Les décapants peinture contenant du dichlorométhane à une concentration d’au moins 0.1% sont interdits depuis juin 2012. Le dichlorométhane pénètre dans l’organisme essentiellement par voie respiratoire. Il peut entraîner des troubles neurologiques à type de somnolence, céphalées, nausées, voire le décès. Il est classé comme substance cancérogène possible *.

Pour choisir un décapant, il faut :

  • Vérifier l’étiquetage et demander les fiches de données de sécurité afin de choisir le moins dangereux.
  • Choisir avec l’aide de personnes compétentes en prévention en santé : médecin du travail, CARSAT, OPPBTP…
  • Ne pas utiliser de décapants contenant des substances cancérogènes mutagènes ou reprotoxiques

ex. toluène, N-méthyl-2-pyrrolidone

  • Eviter les décapants facilement inflammables

ex. acétone, éthanol, méthanol

  • Préférer des décapants à base de diméthylsulfoxide (DMSO), d’alcool benzylique, de 1,3-dioxolane-2-one, de produits aqueux, d’hydroxyde e sodium ou de potassium

 

Les décapants, quelle que soit leur composition, doivent être utilisés dans un espace ventilé, avec des équipements de protection adaptés (gants et masques selon les indications de la fiche de données de sécurité et les conseils des préventeurs). Les personnes doivent être informées des dangers liés à l’utilisation du produit et formées à sa manipulation.

 

(CIRC 2B). Le contact cutané avec ce produit peut engendrer une irritation locale.

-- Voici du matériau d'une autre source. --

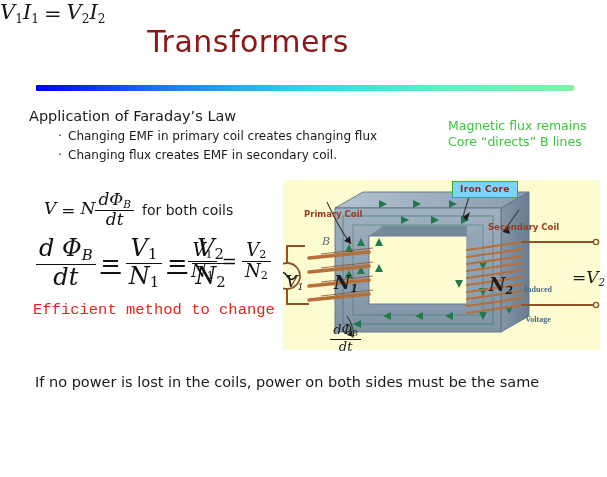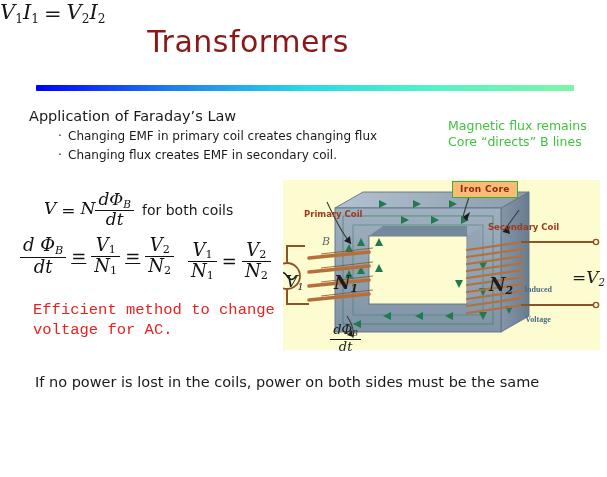"Iron Core" #label-iron-core-box { background: #fdba74 -> #7dd3fc }
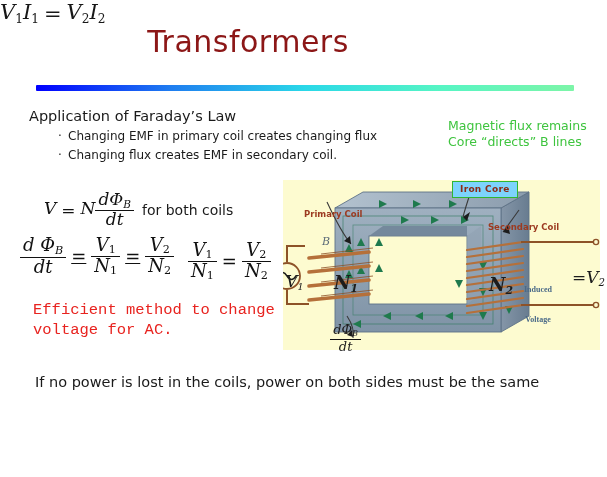"d ΦB" #eq-ratio-a { font-size: 18px -> 24px; left: 20px -> 36px }
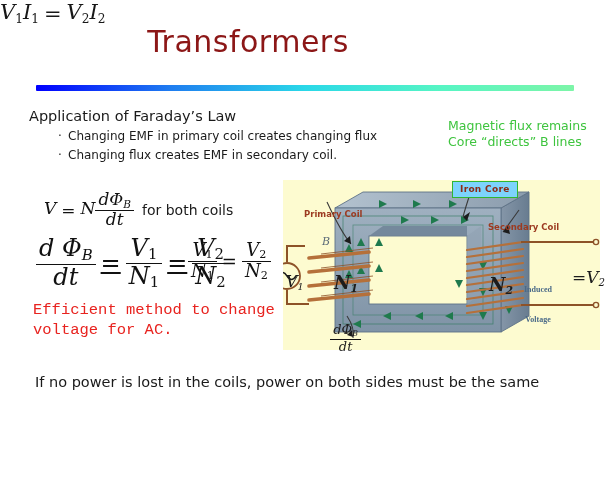"voltage for AC." span { html: <span>voltage for AC.</span> -> none }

Il ne faut pas négliger le risque d’élévation du taux de carboxyhémoglobinémie (jusqu’à 10%) plusieurs heures après une exposition aigue importante.

Un des métabolites du dichlorométhane étant le monoxyde de carbone, un effet tératogène est possible chez la femme enceinte exposée à de fortes concentrations de dichlorométhane.

L’exposition aigue à ce dernier peut être source de troubles du rythme, d’angor, d’infarctus du myocarde ainsi que d’hypoxie.